В первый момент этот возглас поразил нашего друга, и под его воздействием он несколько потерялся; однако, спешим добавить, тотчас вновь обрел душевное равновесие, и его воображение расцвело пышным цветом. Крошка Билхем – ведь Крошку Билхема здесь в нарушение приличий ожидали – замаячил где-то на заднем плане; обстоятельство, которое сулило сыграть Стрезеру на руку. Вскоре они – двое с балкона – перешли обратно в гостиную, где среди пурпурно-золотого великолепия остальные по-прежнему блистали своим отсутствием и где Стрезер провел еще добрых сорок минут, не показавшихся ему потраченными попусту. И в самом деле, согласившись на днях с Марией о роли темных страстей, он теперь сделал еще одно открытие, которое не сужало стоящую перед ним проблему, а, напротив, внезапно хлынуло на него частью нового вала. Только позже, перебрав в уме все подробности, он осознал, из сколь многих элементов сложилось у него общее впечатление; а сейчас, сидя рядом с очаровательной девушкой, чувствовал лишь одно – как заметно возрастало их взаимное доверие. Она и впрямь была полна очарования – в конечном счете, очарования, которое не умаляли привычка и обыкновение держаться очень вольно и непосредственно. Она была полна очарования, вопреки тому, что наблюдателю менее проницательному, чем он, грозила опасность увидеть ее в ином свете – смешной. Да-да, она, восхитительная Мэмми, сама того не замечая, выглядела смешной – томная, словно невеста под венцом, хотя, насколько Стрезер мог судить, о наличии жениха пока не было и речи, красивая и статная, непринужденная и словоохотливая, снисходительно-ласковая, она производила впечатление особы, которая, сама себя смущаясь, старается проявить обходительность. Одета она была, скажем так, скорее как пожилая, нежели молодая дама, если допустить в пожилой суетное желание нравиться. Ее сложной прическе недоставало небрежности, украшающей юность; к тому же она усвоила солидную манеру, держа перед собой аккуратно сложенными на редкость ухоженные ручки, склоняться чуть-чуть вперед, словно кого-то поощряя и жалуя, и все это, вместе взятое, создавало облик хозяйки, занятой "приемом", определяло ей постоянное место между окнами, куда, казалось, доносилось позвякивание розеток с мороженым и непрерывно назывались имена гостей, этих мистеров Коксов и мистеров Коулсов, расхожих образчиков единого типа, которых она "была счастлива у себя видеть".
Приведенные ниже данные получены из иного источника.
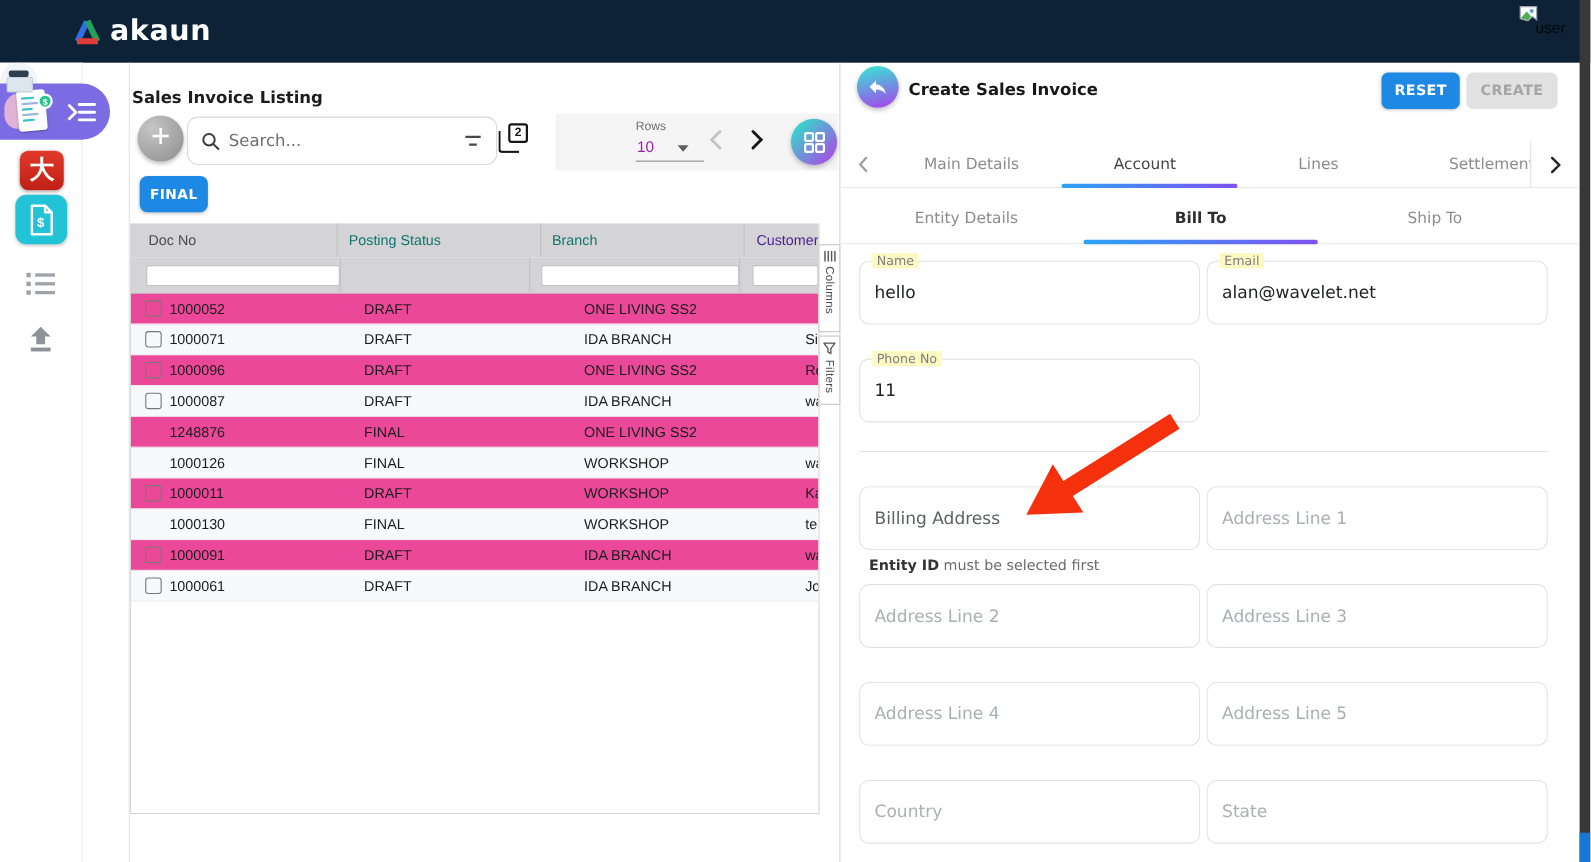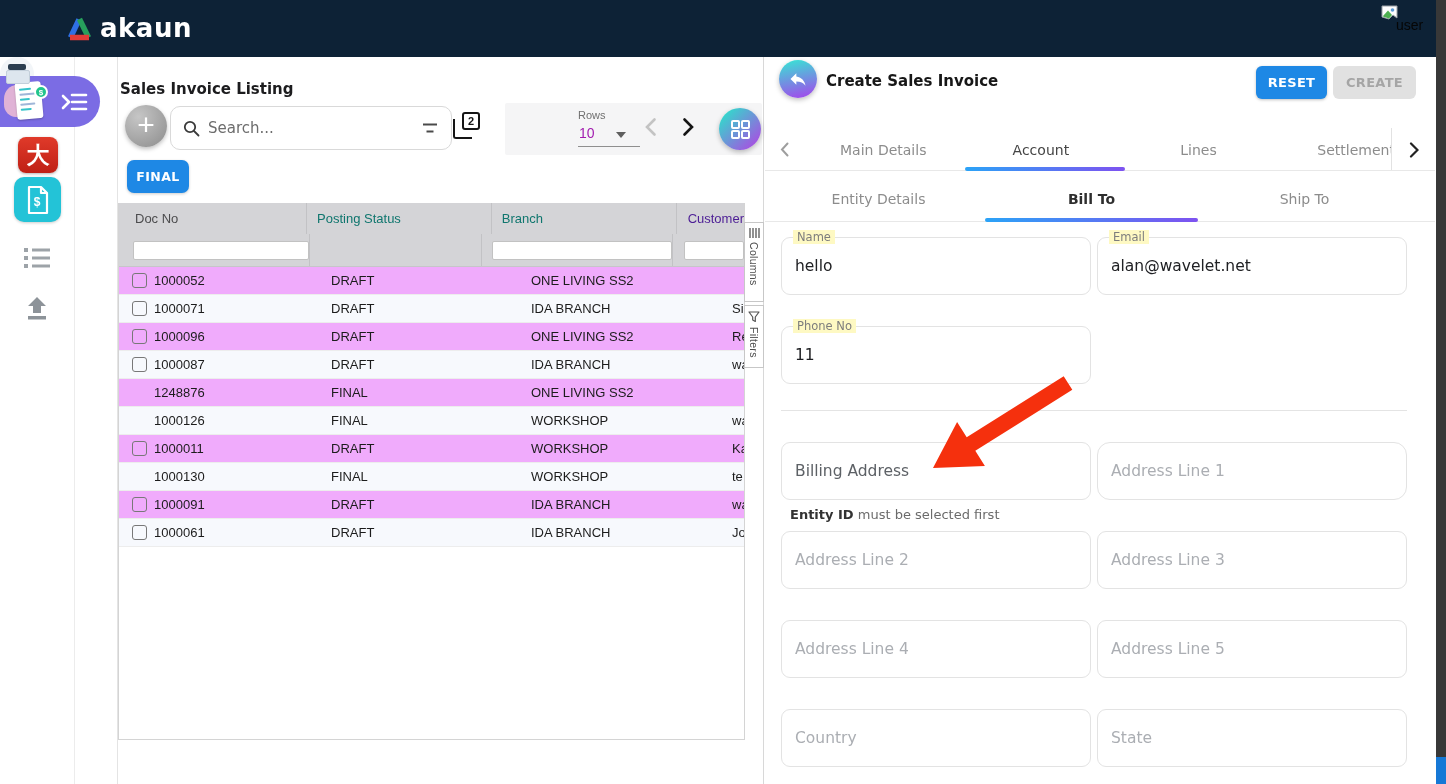"1000052" .trow { background: #f0abfc -> #ec4899 }
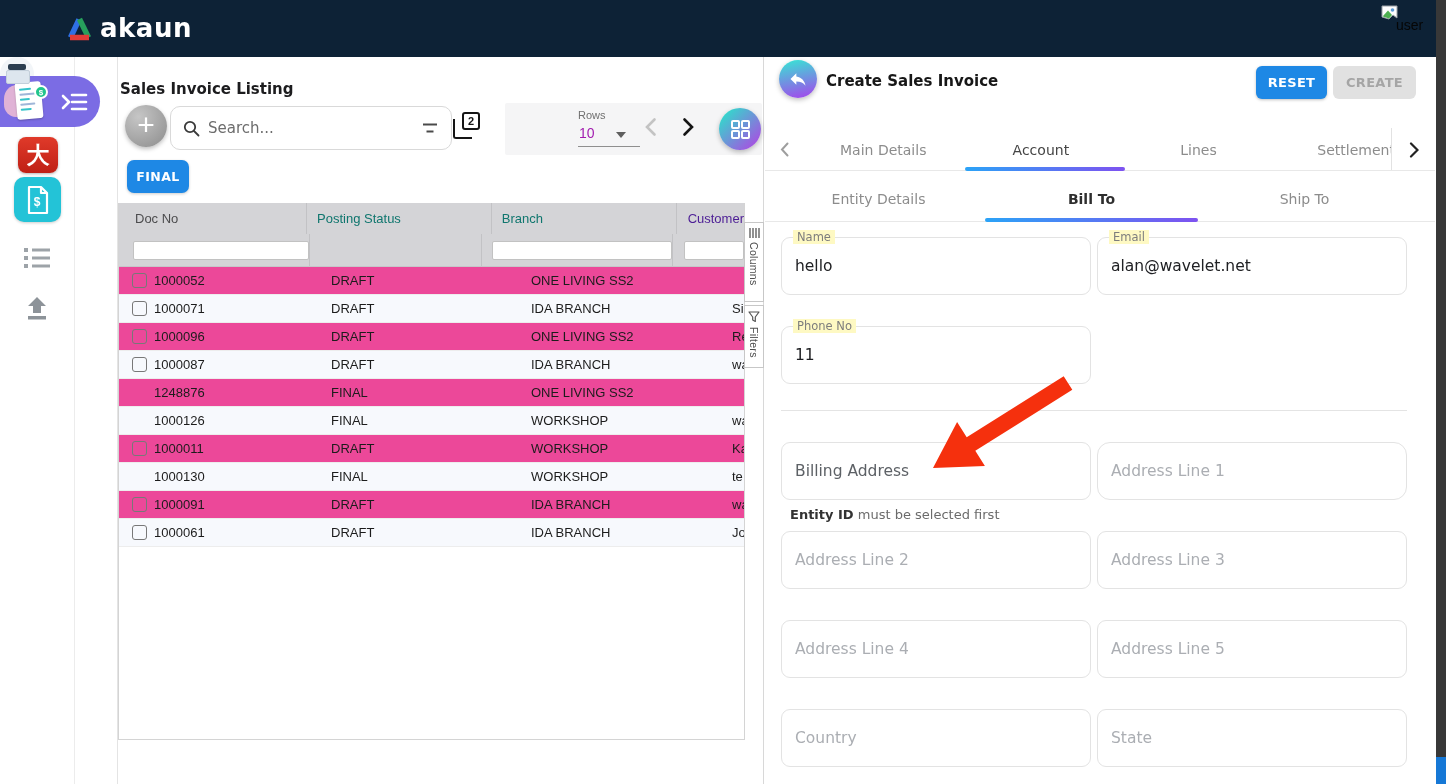"Address Line 1" .f-al1 { border-radius: 13px -> none }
Все это было смешно, но смешнее всего было несоответствие между высокопарным благожелательно-покровительственным тоном – с любовью к многосложным словам, обещавшим с годами превратить ее в докучливейшее существо – и однообразно звучащим, пока еще естественно и не нарочито, голоском пятнадцатилетней девочки. Тем не менее к концу десяти минут Огрезер почувствовал в ней спокойное достоинство, которое все это искупало. Спокойное достоинство солидной матроны в пышном, чересчур пышном наряде было, очевидно, тем впечатлением, которого она добивалась, и подобный идеал вполне мог понравиться вступавшему с ней в отношения. Именно это и произошло с ее гостем, в уме которого многое сместилось и смешалось за проведенный с нею быстролетный и насыщенный час. В результате отношений, которые он так поспешно завязал, у него возникла уверенность, что она, как никто другой, если можно так выразиться, стоит за и на стороне первоначального посла миссис Ньюсем. Она сочувствовала не Саре, а ему; и показателем этого было то, что все эти дни он ощущал ее поддержку как неминуемую. Оказавшись в Париже, в самом центре событий и в непосредственной близости от их героя – под которым Стрезер подразумевал никого иного как Чэда, – она, сама не ведая как, стала иной: глубокие перемены неслышно произошли в ее душе, и к тому времени, когда она их прозрела, Огрезер уже прочитал ее драму. Короче, когда она поняла, к чему пришла, он уже все о ней знал, и теперь знал даже лучше, хотя в продолжение часового разговора они не произнесли ни единого слова о предмете его затруднений. Правда, вначале, как только они уселись рядом, был момент, когда ему показалось, что она порывается заговорить о его миссии. Вход в эту область был широко раскрыт, и Стрезер уже приготовился в нужное мгновение отразить ее, равно как чье-либо другое вторжение. Но очень дружески, очень интимно, ничего не коснувшись и проявив величайший такт, она сумела остаться за порогом; словно ей хотелось показать ему, что она способна говорить с ним, не задевая… скажем так, не задевая ничего.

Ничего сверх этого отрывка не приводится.